BEXHILL ON SEA.- In his first solo exhibition for a UK public gallery, Brazilian artist Tonico Lemos Auad presents a lyrical response to the natural environment and architecture of
De La Warr Pavilion. Inspired by the sea, the coast and gardening, Auad draws together recent sculptural works with a new commission subtly exploring ideas around faith, resistance, mending and repairing, and the endeavour to overcome adversity.
Auad disregards material value to create expressive, often transient forms using a wide range of materials, from the ephemeral and everyday to the precious and enduring. Notions of luck, traditional anecdotes, chance, and the supernatural pervade a practice that is also a darker exploration of existence, the brevity of life and nearness of death.
At De La Warr Pavilion, Auad presents several recent works that are poetic yet playful interventions on the floor and walls, and suspended from the ceiling. Seven Seahorses (2013), a hanging work in seven parts made from linen, is followed by a series of small sculptures, In the wave-strike over unquiet stones. Made from dense sea chalk and threaded with delicate yellow and white gold and silver lettering, they are distinguished by titles referencing Pablo Nerudas poetry: Being and Nothingness (2012); Merged You and I, Seal The Silence (2012); and While the sea destroys its continual forms (2012). In Small Fires (2015), around hundred tin cans arranged across the floor form micro landscapes, their surfaces mostly scratched away leaving colourful motifs depicting miniature palm groves, icebergs, animals, fruit and flowers, and other natural environments.
Auad's new commission for De La Warr Pavilion stems from his fascination with gardening and how it can activate social interactions and trigger acts of sharing, negotiating, healing and exchange.
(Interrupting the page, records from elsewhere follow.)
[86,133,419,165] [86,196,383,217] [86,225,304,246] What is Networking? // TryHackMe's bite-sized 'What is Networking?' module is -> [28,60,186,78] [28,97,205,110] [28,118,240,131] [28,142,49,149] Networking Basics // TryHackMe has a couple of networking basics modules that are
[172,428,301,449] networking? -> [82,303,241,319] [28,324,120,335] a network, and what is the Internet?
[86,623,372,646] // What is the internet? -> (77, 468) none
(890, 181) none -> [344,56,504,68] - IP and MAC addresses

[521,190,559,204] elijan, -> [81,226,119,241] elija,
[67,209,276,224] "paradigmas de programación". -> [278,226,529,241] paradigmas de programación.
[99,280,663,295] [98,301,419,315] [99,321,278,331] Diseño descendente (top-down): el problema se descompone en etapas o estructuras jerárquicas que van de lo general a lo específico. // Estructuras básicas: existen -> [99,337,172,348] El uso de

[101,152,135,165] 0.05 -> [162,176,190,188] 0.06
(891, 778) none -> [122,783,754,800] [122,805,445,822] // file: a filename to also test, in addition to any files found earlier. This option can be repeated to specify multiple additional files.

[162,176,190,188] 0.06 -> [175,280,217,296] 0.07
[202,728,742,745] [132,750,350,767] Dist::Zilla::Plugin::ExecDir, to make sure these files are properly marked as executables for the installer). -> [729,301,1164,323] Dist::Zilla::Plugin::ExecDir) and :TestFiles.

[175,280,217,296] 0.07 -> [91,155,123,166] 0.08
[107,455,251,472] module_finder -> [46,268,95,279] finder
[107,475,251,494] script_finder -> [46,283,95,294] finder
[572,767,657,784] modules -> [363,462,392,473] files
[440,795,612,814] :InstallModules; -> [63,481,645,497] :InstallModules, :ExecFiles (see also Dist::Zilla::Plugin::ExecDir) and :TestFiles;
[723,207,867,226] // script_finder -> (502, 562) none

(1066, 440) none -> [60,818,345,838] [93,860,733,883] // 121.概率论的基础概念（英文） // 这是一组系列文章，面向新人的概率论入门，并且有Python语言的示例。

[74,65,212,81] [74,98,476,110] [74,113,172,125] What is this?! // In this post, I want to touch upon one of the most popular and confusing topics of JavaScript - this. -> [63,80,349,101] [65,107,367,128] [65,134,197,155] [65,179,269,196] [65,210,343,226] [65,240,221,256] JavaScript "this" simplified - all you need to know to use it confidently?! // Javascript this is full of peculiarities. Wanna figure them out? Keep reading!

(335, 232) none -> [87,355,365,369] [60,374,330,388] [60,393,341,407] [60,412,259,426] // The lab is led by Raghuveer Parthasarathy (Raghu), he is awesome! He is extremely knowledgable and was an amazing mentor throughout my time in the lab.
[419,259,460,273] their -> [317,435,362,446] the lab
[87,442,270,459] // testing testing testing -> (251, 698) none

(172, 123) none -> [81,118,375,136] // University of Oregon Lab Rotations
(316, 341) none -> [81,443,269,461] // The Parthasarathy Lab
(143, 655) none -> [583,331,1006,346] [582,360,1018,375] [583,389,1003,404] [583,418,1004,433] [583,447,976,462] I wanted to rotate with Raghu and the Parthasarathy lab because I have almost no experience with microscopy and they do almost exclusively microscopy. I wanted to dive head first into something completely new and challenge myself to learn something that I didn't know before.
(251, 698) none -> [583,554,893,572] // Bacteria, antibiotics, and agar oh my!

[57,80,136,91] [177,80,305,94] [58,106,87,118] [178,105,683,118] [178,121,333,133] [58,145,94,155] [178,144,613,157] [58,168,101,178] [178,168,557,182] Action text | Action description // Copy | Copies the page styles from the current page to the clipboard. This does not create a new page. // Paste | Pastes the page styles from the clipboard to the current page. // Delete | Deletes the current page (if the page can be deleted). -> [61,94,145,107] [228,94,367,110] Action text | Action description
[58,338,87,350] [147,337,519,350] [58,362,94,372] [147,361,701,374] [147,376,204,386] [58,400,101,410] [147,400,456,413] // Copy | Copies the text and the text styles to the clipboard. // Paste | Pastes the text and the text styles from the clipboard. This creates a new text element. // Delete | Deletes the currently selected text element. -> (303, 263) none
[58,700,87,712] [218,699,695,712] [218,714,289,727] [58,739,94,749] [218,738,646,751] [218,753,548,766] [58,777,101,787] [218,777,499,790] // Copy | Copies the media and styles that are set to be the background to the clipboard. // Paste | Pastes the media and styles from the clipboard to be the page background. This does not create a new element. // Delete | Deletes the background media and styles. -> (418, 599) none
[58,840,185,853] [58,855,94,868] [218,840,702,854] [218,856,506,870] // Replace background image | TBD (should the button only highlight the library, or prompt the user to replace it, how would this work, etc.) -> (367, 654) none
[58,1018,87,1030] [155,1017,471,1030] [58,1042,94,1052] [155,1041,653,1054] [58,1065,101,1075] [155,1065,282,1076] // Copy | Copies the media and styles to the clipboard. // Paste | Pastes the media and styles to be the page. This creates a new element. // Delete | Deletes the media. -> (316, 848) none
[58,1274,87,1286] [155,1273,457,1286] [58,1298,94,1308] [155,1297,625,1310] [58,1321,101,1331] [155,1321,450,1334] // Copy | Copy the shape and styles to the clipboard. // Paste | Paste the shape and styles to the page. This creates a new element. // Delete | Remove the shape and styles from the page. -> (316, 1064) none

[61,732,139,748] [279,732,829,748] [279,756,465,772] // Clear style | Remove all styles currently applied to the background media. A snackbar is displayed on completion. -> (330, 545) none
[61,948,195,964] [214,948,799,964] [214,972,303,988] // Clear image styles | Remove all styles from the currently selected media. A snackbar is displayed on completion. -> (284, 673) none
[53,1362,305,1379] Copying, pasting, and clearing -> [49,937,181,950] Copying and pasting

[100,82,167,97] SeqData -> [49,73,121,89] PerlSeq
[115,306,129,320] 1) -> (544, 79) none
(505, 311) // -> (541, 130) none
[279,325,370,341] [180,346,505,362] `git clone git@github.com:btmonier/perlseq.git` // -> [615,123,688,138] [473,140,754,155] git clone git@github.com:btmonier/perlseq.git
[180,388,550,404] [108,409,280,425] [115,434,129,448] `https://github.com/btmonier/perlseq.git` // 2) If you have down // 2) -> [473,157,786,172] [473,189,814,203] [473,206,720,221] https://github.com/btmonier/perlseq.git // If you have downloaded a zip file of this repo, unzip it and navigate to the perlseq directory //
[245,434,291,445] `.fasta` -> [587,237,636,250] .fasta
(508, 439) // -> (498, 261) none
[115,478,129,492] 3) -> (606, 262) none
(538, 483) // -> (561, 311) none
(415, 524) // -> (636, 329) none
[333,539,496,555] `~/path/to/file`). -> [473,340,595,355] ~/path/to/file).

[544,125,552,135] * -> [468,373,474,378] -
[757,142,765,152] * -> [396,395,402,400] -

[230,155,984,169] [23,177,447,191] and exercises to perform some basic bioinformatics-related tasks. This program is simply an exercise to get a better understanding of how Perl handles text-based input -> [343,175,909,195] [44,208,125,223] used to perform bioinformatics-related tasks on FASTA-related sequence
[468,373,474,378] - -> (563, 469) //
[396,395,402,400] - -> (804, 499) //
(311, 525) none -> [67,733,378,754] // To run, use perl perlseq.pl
Containing a plant bed sculpture, the work is an open installation inside the exhibition, offering a flexible space for talks by gardening specialists and interactions with the public.
In 2011 Auad was commissioned by Folkestone Triennial to produce Carrancas, a series of several sculptures inspired by Brazilian boat figureheads situated around the harbour; and in 2006 featured in the British Art Show. He has exhibited internationally and has work in many major collections.